L'observation de l'Univers dans le domaine radio a débuté dans les années 1930, après la détection inattendue d'ondes radio en provenance du Centre Galactique par Karl Jansky en 1931. Suite à cette découverte, les premières observations dédiées à des fins astrophysiques ont révélé une émission radio dominée par des sources non-thermiques, c'est à dire des objets astronomiques émettant du rayonnement via des électrons relativistes (accélérés jusqu'à des vitesses très proches de celle de la lumière). Cette découverte précoce a démontré que de nombreux environnements astronomiques sont capables d'accélérer des particules jusqu'à des vitesses relativistes, ouvrant vers le domaine de l'astrophysique des hautes énergies et des rayons cosmiques.

Depuis lors, de nombreux observatoires radio performants ont été construits à travers le monde, et sont en opération quasi 24 heures par jour. Plusieurs observatoires radio de classe mondiale opèrent en mode interférométrique, permettant de combiner le signal collecté par des dizaines d'antennes.

GMRT

Une des antennes du Giant Metrewave Radio Telescope, India.

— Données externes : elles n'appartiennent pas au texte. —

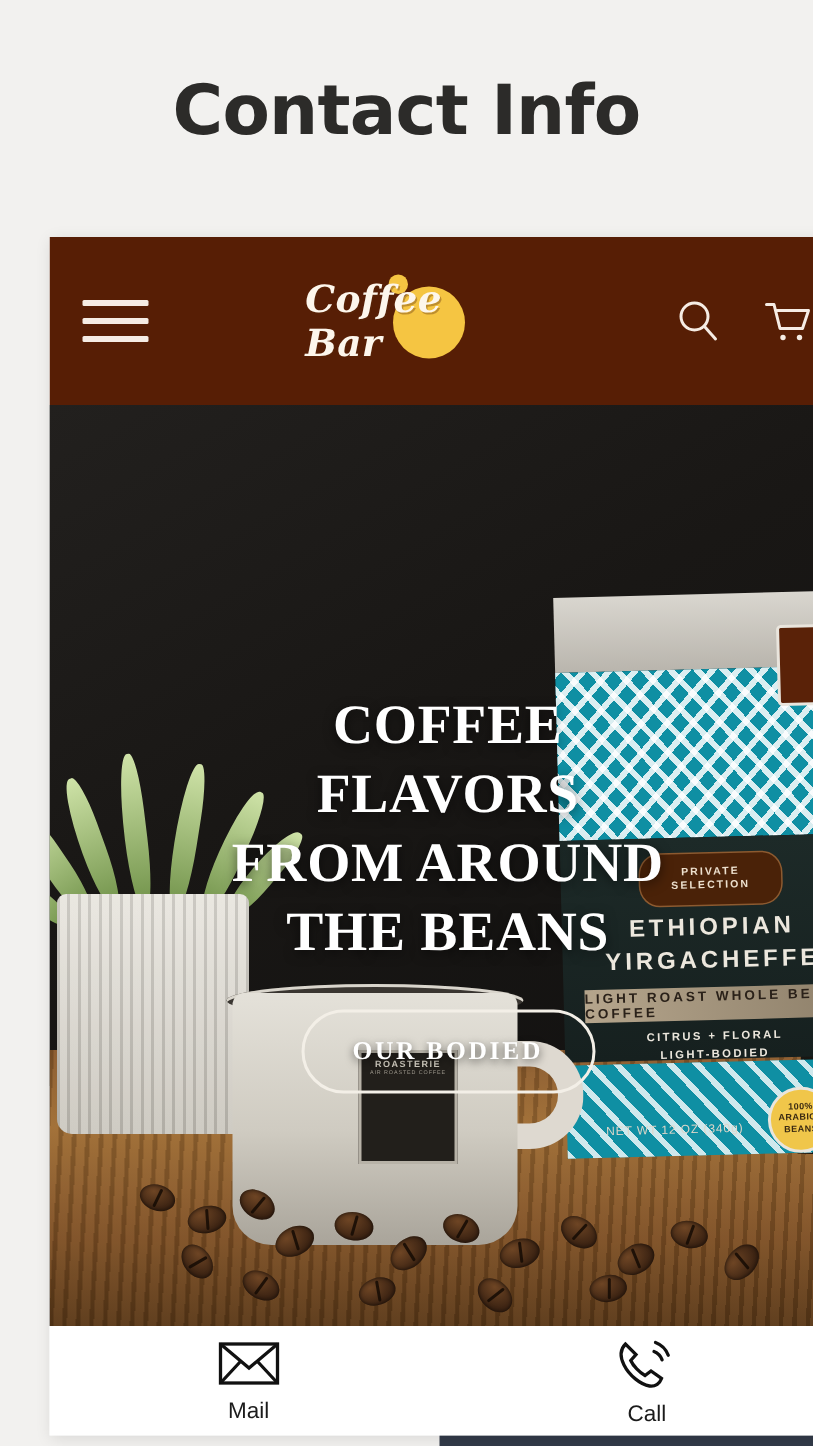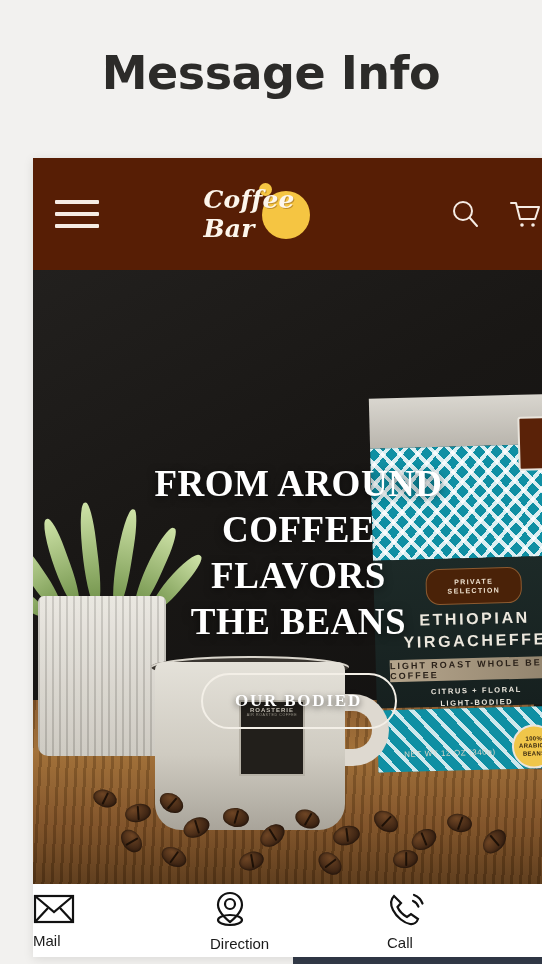--- a/index.html
+++ b/index.html
@@ -270,7 +270,7 @@
 <div id="deco-orange-diag"></div>
 <div id="deco-navy-bottom"></div>
 
-<div id="page-title">Message Info</div>
+<div id="page-title">Contact Info</div>
 
 <div id="phone-card">
 

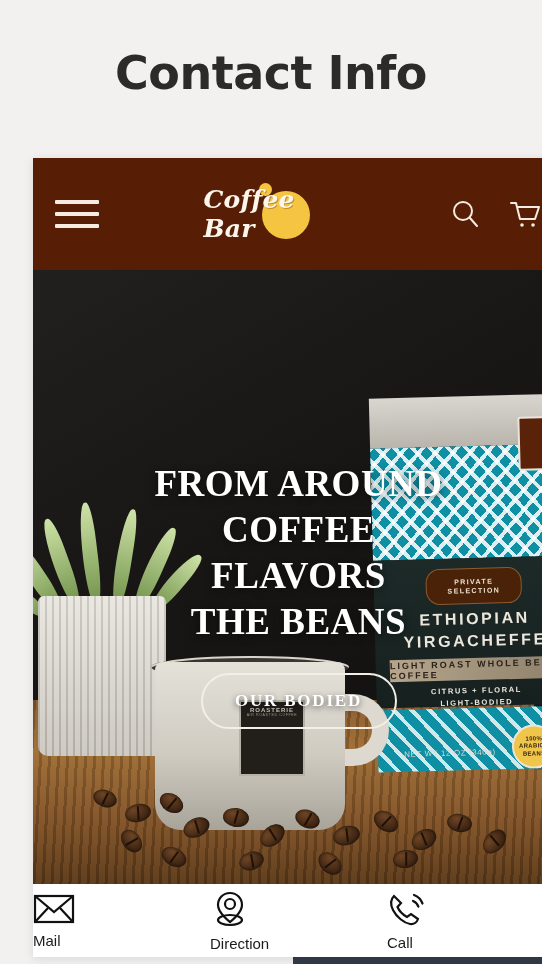--- a/index.html
+++ b/index.html
@@ -370,8 +370,8 @@
 
     <div id="hero-overlay">
       <div id="hero-headline">
+        <div>COFFEE FLAVORS</div>
         <div>FROM AROUND</div>
-        <div>COFFEE FLAVORS</div>
         <div>THE BEANS</div>
       </div>
       <div id="our-story-btn">OUR BODIED</div>

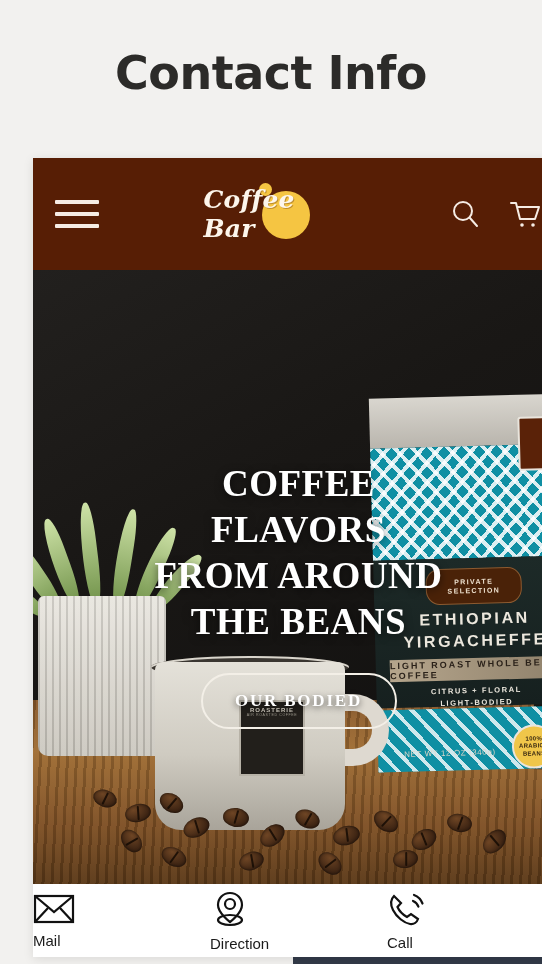--- a/index.html
+++ b/index.html
@@ -253,7 +253,7 @@
     display:flex; align-items:center;
   }
   .action-item{
-    flex:1; display:flex; flex-direction:column; 
+    flex:1; display:flex; flex-direction:column; align-items:center;
     justify-content:center; gap:7px; cursor:pointer;
   }
   .action-label{

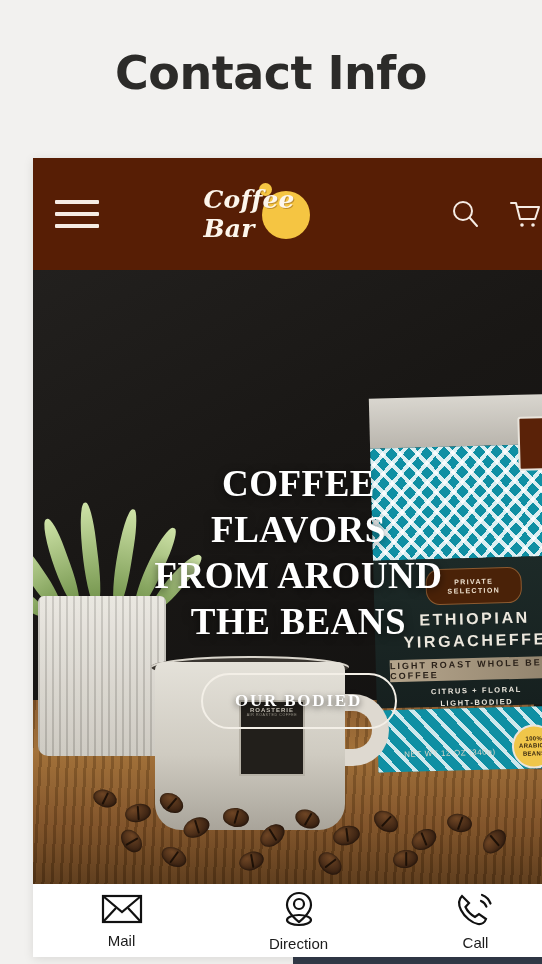--- a/index.html
+++ b/index.html
@@ -391,16 +391,6 @@
       <span class="action-label">Mail</span>
     </div>
 
-    <div class="action-item">
-      <span class="action-icon">
-        <svg width="40" height="38" viewBox="0 0 40 38" fill="none" stroke="#111" stroke-width="2.2">
-          <path d="M20 3 C13 3 8 8.4 8 15 C8 23 20 32 20 32 C20 32 32 23 32 15 C32 8.4 27 3 20 3 Z"></path>
-          <circle cx="20" cy="14" r="5"></circle>
-          <ellipse cx="20" cy="30" rx="12" ry="5"></ellipse>
-        </svg>
-      </span>
-      <span class="action-label">Direction</span>
-    </div>
 
     <div class="action-item">
       <span class="action-icon">

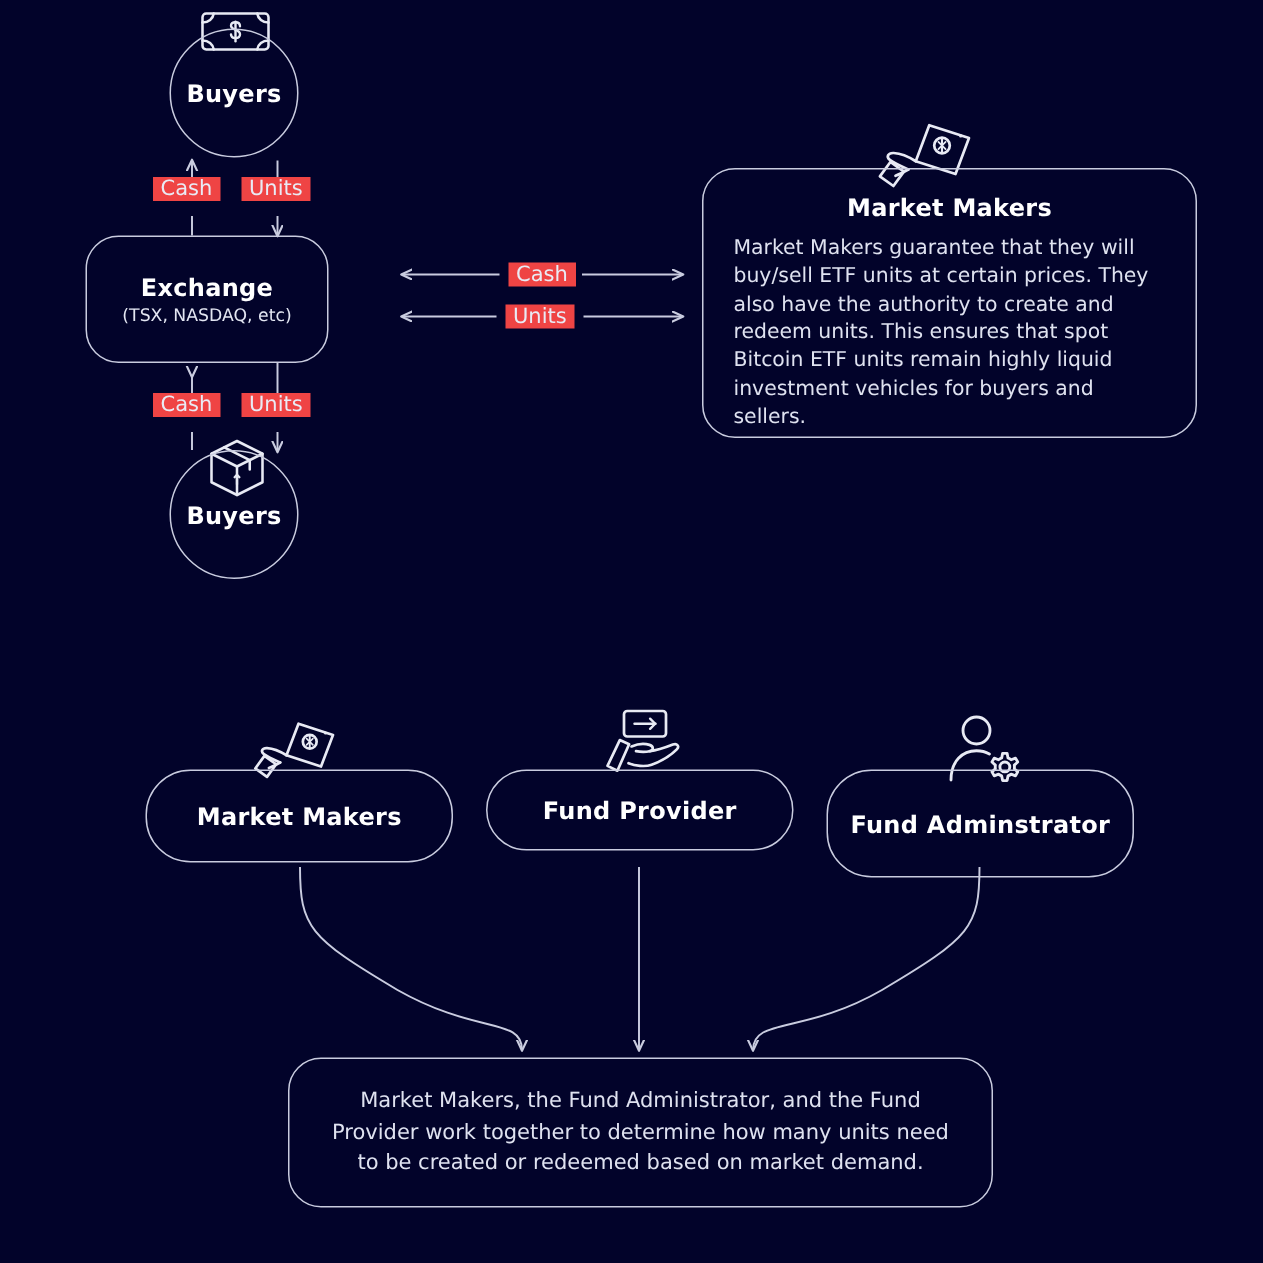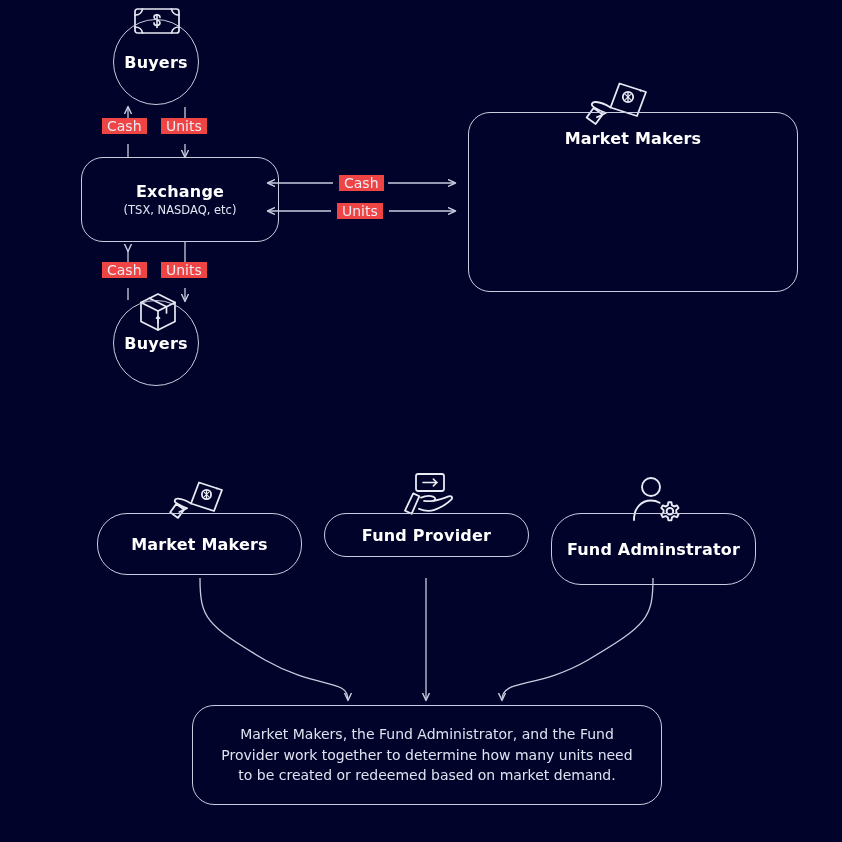--- a/index.html
+++ b/index.html
@@ -209,6 +209,7 @@
 </div>
 <div class="node rbox" id="market-makers-card">
   <span class="node-title">Market Makers</span>
+  <span class="card-body">Market Makers guarantee that they will buy/sell ETF units at certain prices. They also have the authority to create and redeem units. This ensures that spot Bitcoin ETF units remain highly liquid investment vehicles for buyers and sellers.</span>
 </div>
 
 <span class="edge-label" id="lbl-cash-buy">Cash</span>

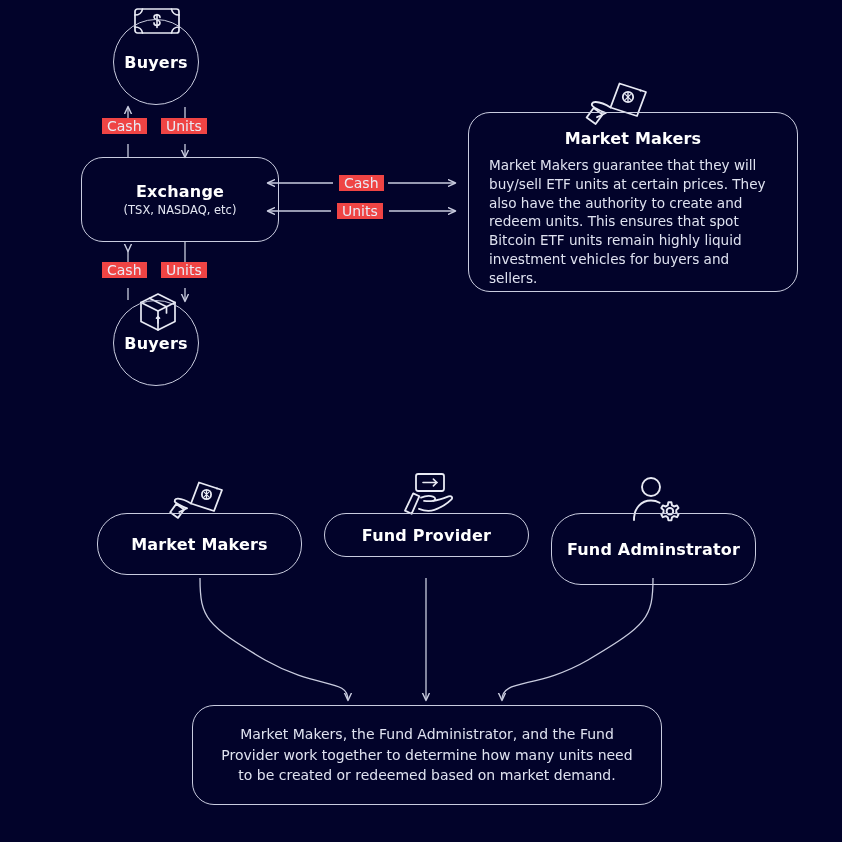--- a/index.html
+++ b/index.html
@@ -52,7 +52,7 @@
   
   #buyers      { left: 113px; top: 19px;  width: 86px;  height: 86px; }
   #sellers     { left: 113px; top: 300px; width: 86px;  height: 86px; }
-  #exchange    { left: 57px;  top: 157px; width: 198px; height: 85px; margin-left: 24px; }
+  #exchange    { left: 57px;  top: 157px; width: 162px; height: 85px; }
 
   #market-makers-card {
     left: 468px; top: 112px; width: 330px; height: 180px;

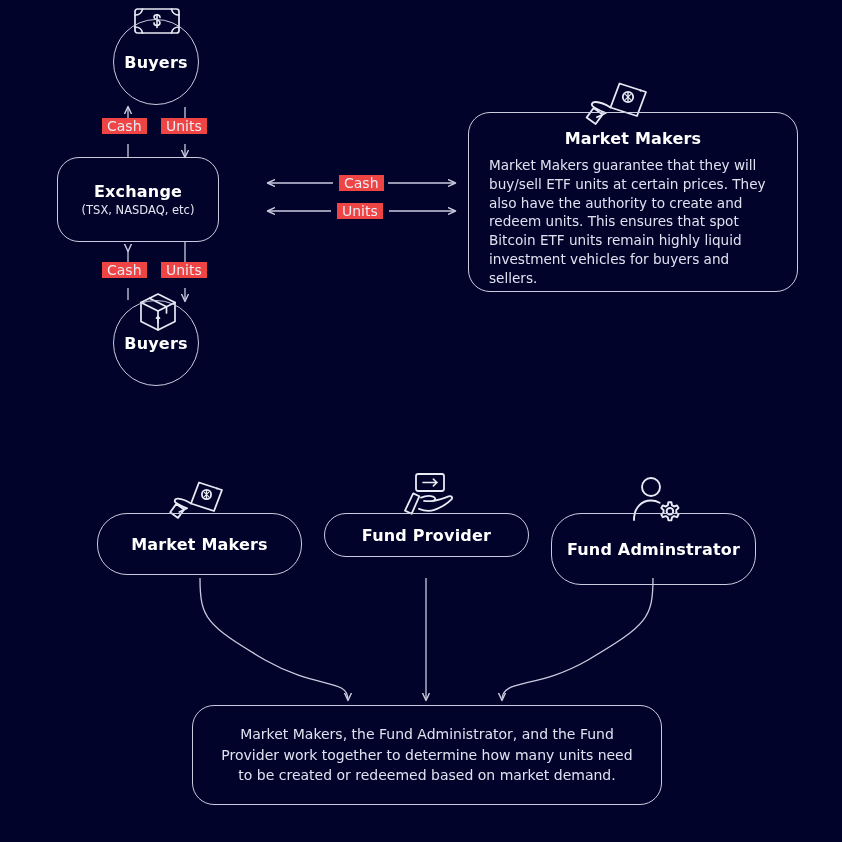--- a/index.html
+++ b/index.html
@@ -69,7 +69,7 @@
   }
 
   #mm-pill  { left: 97px;  top: 513px; width: 205px; height: 62px; }
-  #fp-pill  { left: 324px; top: 513px; width: 205px; height: 44px; }
+  #fp-pill  { left: 324px; top: 513px; width: 205px; height: 54px; }
   #fa-pill  { left: 551px; top: 513px; width: 205px; height: 72px; }
 
   #summary-box {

L'étude des sources non-thermiques est basée sur la mesure de l'émission radio synchrotron. Ce rayonnement est émis par des électrons relativistes en mouvement hélicoïdal autour de lignes de champ magnétique. Cette emission est donc exploitée comme indicateur d'accélération de particules dans les sources astronomiques. Les émetteurs synchrotron radio galactiques sont typiquement des résidus de supernova, des binaires massives à divers stades de leur évolution, ou encore certains objets stellaires jeunes. A l'échelle extragalactique, ces émetteurs sont principalement les noyaux actif de galaxies et les amas de galaxies. Les mesures radio constituent par conséquent un outil puissant pour identifier des sources non-thermiques, and donc des accélérateurs de particules en général.

A côté de l'émission synchrotron, l'étude radio d'objets astronomiques permet d'étudier leur éventuelle émission thermique. Cette émission est produite par des électrons libres (non-relativistes) subissant une accélération en présence de protons ou autre noyaux dans le palsma. Cela se produit notamment dans les jets thermiques d'objets stellaires jeunes ou dans les vents stellaires d'étoiles massives. Ces objets peuvent donc être des sources dites composites, présentant tant une émission radio thermique que non-thermique. Les études radio peuvent donc fournir une grande abondance en d'informations à propos de ces objets.

CWB

Vue schématique d'une binaire massive présentant une émission radio thermique et non-thermique.